Kelly Flint (November 15, 1911 – July 4, 2000) was an American actress. She appeared in several films in the 1940s, in addition to plays and radio programs.She later worked as an airline beauty and styling consultant.

== Early years ==
Flint graduated from the Anna Head School for Girls and the University of California, Los Angeles and attended the University of Southern California. Her earliest involvement in entertainment was holding a candle when she appeared in advertising for Kelly Tires.

== Career ==
Flint's work on stage included having the lead role in Yours for Fun at the Music Box Theater (1944). She also was featured in The Play's the Thing at the Old Log Theatre (1949) and in the Barter Theatre's production of Dangerous Corner (1950), which toured Virginia in addition to being presented at the theatre's main site.

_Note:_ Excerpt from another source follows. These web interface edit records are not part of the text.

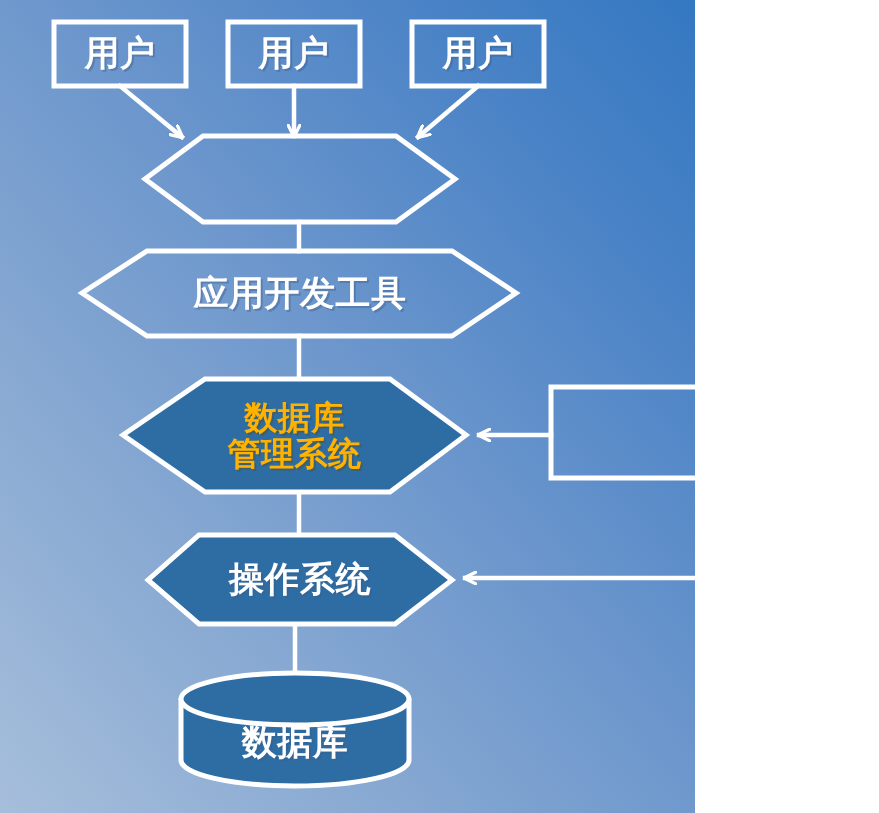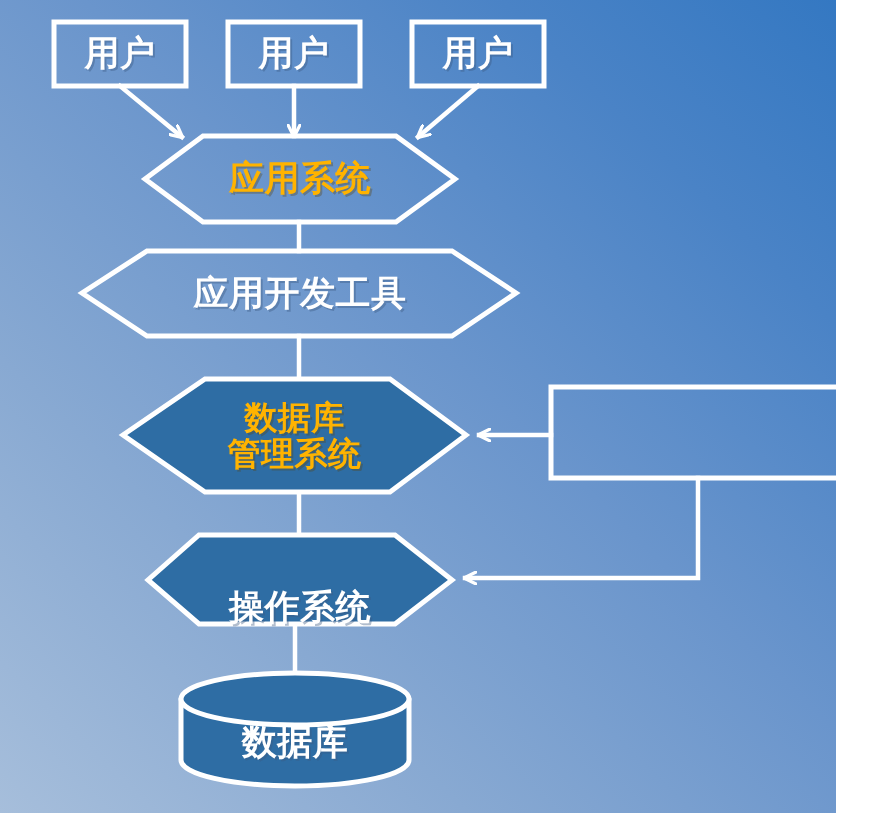--- a/index.html
+++ b/index.html
@@ -10,7 +10,7 @@
   }
   #stage {
     position: relative;
-    width: 836px;
+    width: 695px;
     height: 813px;
     overflow: hidden;
     font-family: "DejaVu Sans", "Liberation Sans", sans-serif;

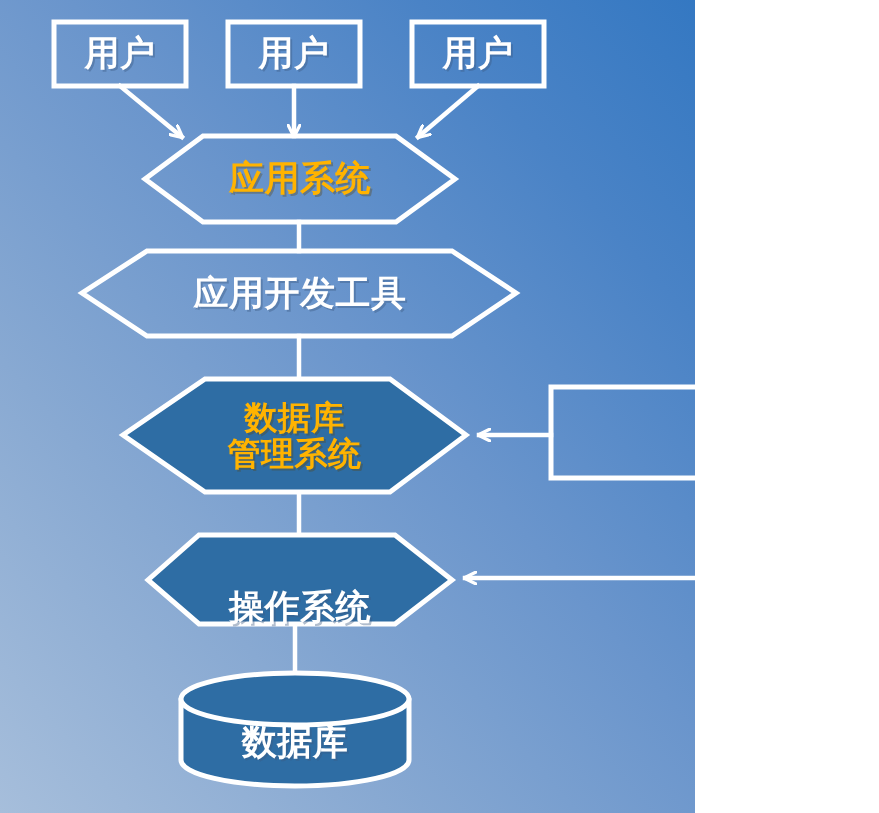--- a/index.html
+++ b/index.html
@@ -110,7 +110,6 @@
 
   <div class="node-label lbl-user white-text" style="left:412px; top:22px; width:132px; height:64px;">用户</div>
 
-  <div class="node-label lbl-app gold-text" style="left:145px; top:136px; width:310px; height:86px;">应用系统</div>
 
   <div class="node-label lbl-devtools white-text" style="left:100px; top:251px; width:400px; height:85px;">应用开发工具</div>
 

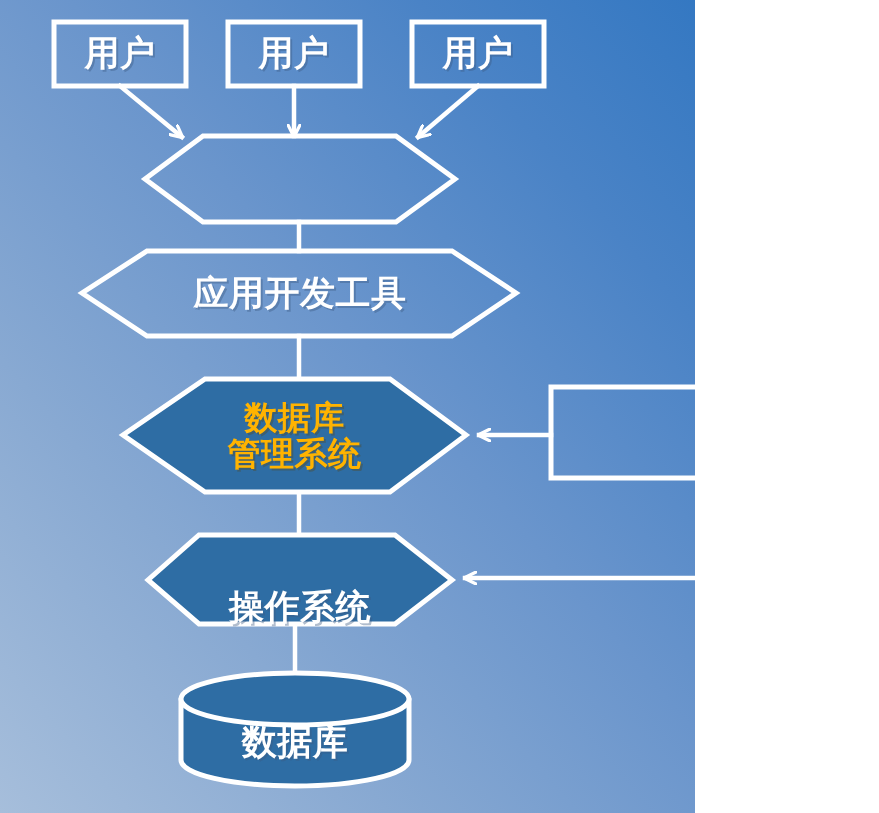--- a/index.html
+++ b/index.html
@@ -116,7 +116,7 @@
   <div class="node-label lbl-dbms gold-text" style="left:123px; top:379px; width:343px; height:113px;">数据库
 管理系统</div>
 
-  <div class="node-label lbl-os white-text" style="left:148px; top:563px; width:304px; height:89px;">操作系统</div>
+  <div class="node-label lbl-os white-text" style="left:148px; top:535px; width:304px; height:89px;">操作系统</div>
 
   <div class="node-label lbl-db white-text" style="left:181px; top:706px; width:228px; height:74px;">数据库</div>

Radio programs on which Flint appeared included Hallmark Playhouse and Lux Radio Theatre. She was in the Three Stooges 1944 comedy No Dough Boys. Flint was one of the oldest living female actresses to appear with the comedy trio during their prime years (1934–1945) before her death in 2000.

Flint worked as a Powers model.and was a style and beauty consultant. In 1956 she began working as styling coordinator for American Airlines, "in charge of all styling and grooming" for that company.